_WHAT IS EXPECTED_
Take the entries that follow and return exactly the lines from the one holding "- For each classification" through the one holding "and plotted the confusion matrix.", both included. Nothing else is needed.

_DATA_
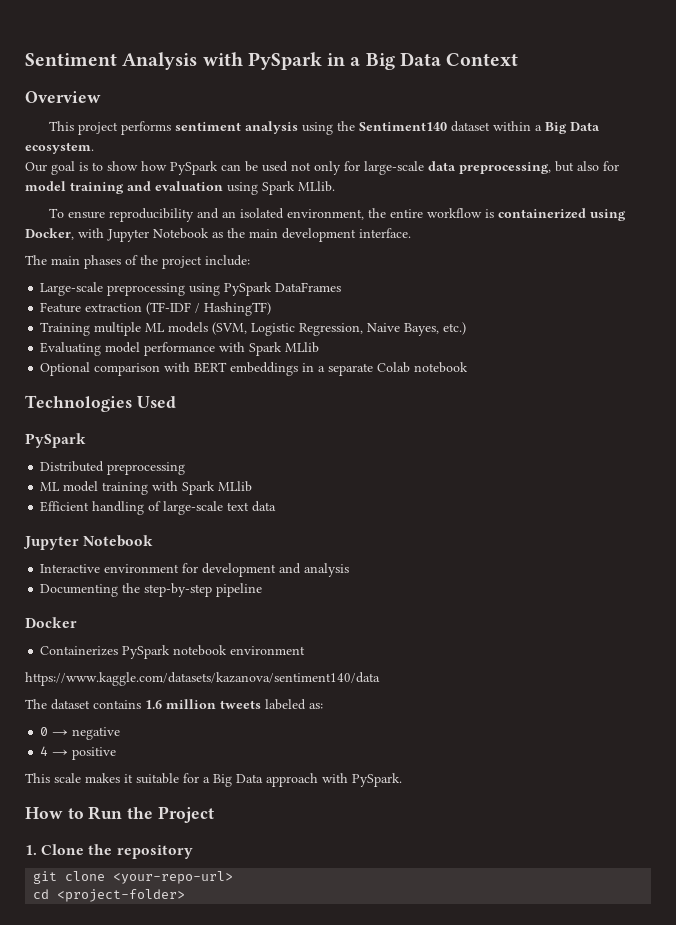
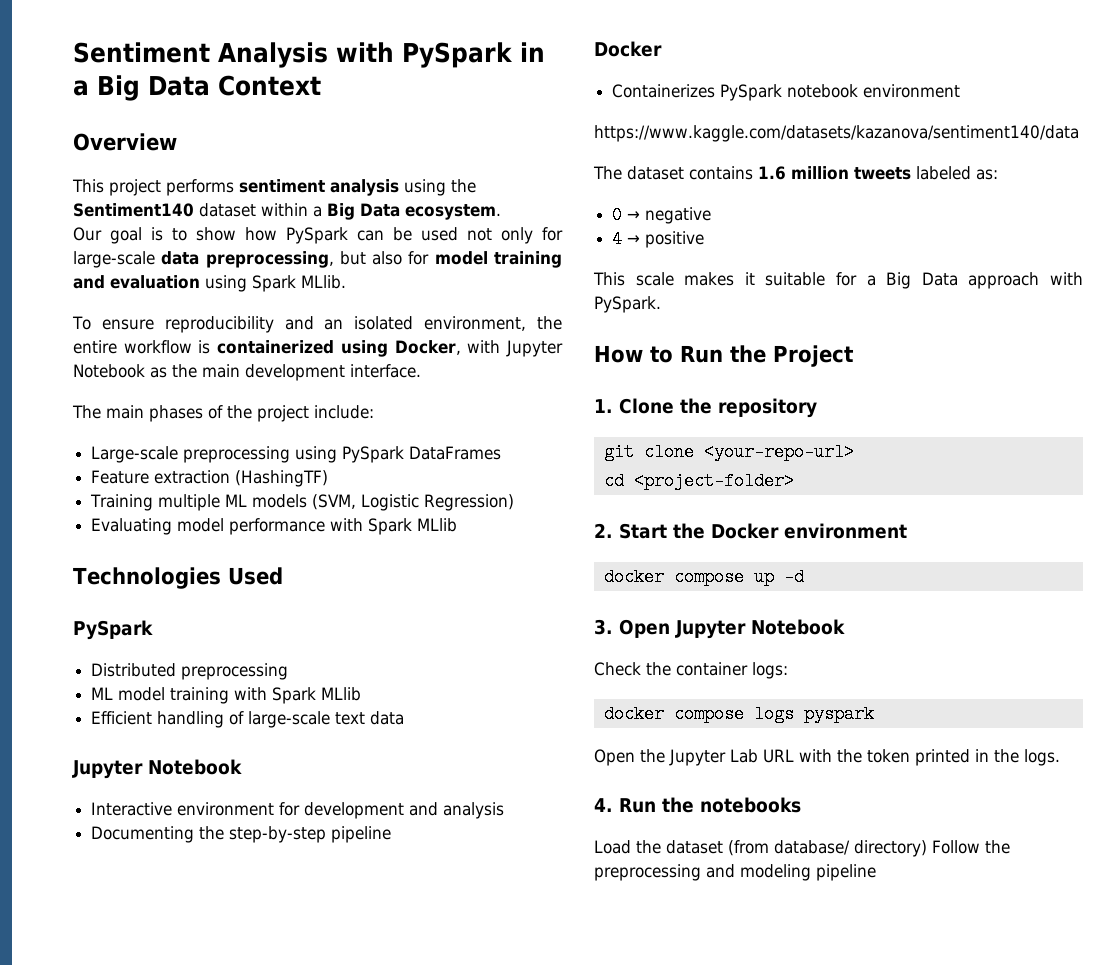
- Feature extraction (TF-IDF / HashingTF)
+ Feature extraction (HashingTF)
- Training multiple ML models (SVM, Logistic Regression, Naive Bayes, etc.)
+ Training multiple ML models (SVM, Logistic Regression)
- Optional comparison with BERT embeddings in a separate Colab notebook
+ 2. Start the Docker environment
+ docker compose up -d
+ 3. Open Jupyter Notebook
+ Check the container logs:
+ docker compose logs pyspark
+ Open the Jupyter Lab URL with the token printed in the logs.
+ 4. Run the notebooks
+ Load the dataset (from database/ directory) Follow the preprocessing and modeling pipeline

---

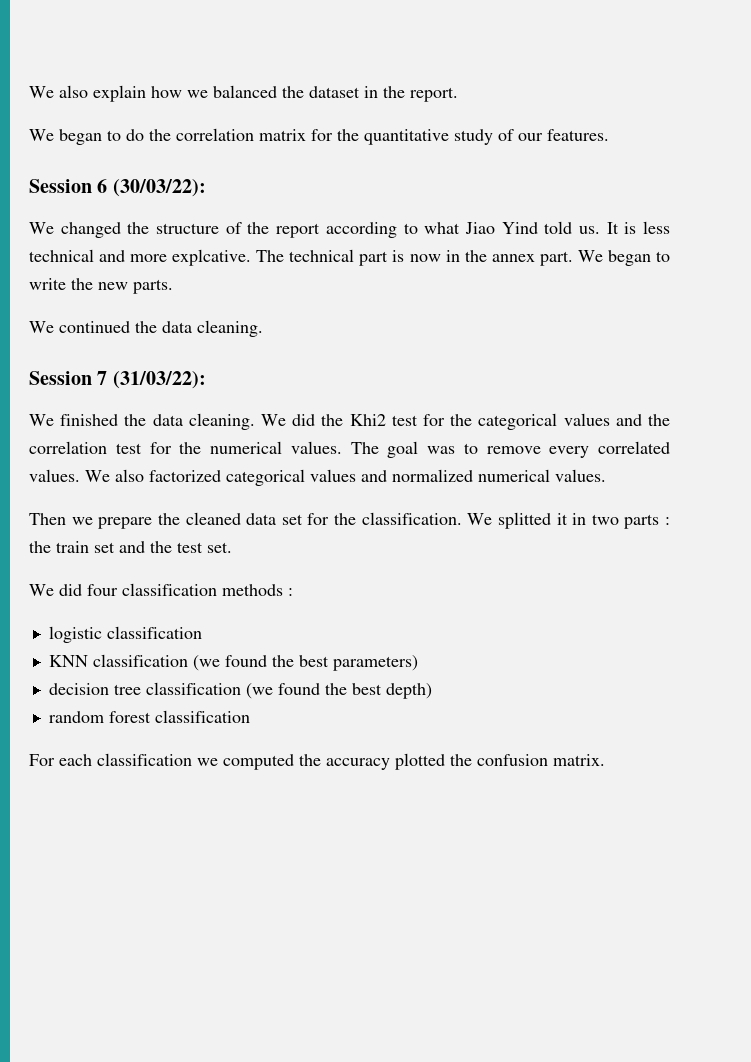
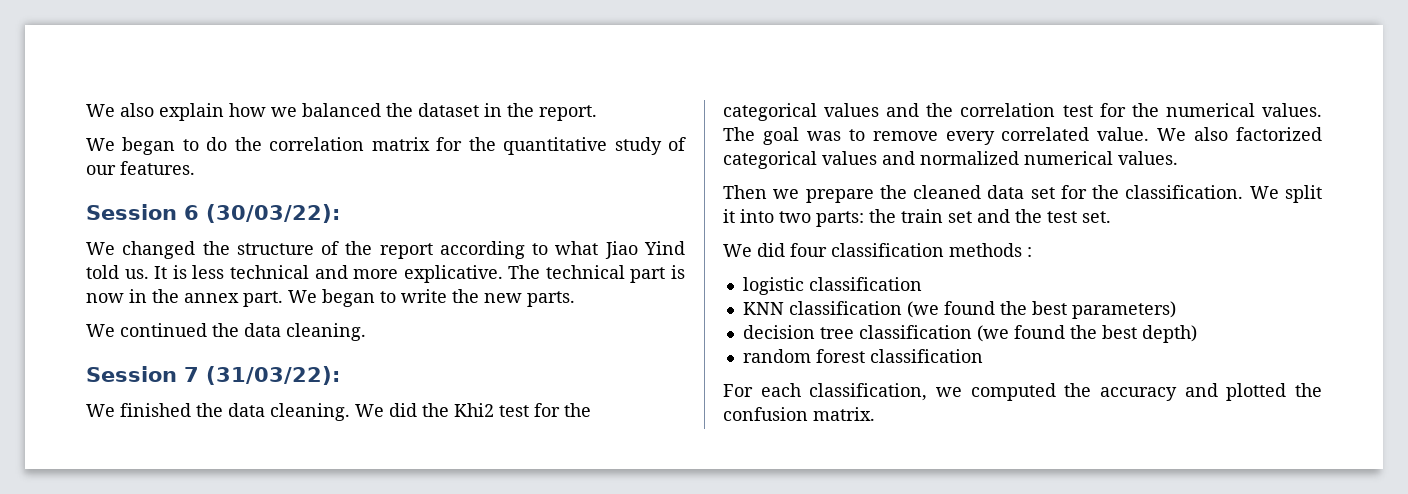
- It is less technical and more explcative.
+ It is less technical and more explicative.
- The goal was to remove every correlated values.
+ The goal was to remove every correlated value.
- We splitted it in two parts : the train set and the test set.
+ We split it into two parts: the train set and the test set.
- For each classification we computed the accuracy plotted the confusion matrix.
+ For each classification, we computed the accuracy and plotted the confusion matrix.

...

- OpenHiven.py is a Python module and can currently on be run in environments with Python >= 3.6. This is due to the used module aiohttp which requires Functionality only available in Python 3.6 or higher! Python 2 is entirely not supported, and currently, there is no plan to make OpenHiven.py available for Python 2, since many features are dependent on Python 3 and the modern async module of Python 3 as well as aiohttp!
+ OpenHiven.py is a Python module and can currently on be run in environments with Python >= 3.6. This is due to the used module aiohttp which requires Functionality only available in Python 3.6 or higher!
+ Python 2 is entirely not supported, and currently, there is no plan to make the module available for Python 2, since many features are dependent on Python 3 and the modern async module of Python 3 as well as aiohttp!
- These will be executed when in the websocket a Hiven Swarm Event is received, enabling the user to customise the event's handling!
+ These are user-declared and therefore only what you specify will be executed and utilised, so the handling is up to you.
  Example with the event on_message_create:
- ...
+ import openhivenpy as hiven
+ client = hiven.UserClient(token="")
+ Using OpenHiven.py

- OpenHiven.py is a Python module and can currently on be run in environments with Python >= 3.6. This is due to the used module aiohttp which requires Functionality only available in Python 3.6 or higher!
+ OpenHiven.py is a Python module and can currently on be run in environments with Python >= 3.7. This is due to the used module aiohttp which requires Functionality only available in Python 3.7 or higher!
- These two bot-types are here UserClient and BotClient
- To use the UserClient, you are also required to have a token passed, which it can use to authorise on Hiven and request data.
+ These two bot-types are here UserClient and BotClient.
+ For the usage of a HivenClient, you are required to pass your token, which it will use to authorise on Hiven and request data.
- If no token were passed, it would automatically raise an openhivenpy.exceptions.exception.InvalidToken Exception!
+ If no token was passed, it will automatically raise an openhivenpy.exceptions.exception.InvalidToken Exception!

_WRITTEN RESPONSE_
- For each classification we computed the accuracy plotted the confusion matrix.
+ For each classification, we computed the accuracy and plotted the confusion matrix.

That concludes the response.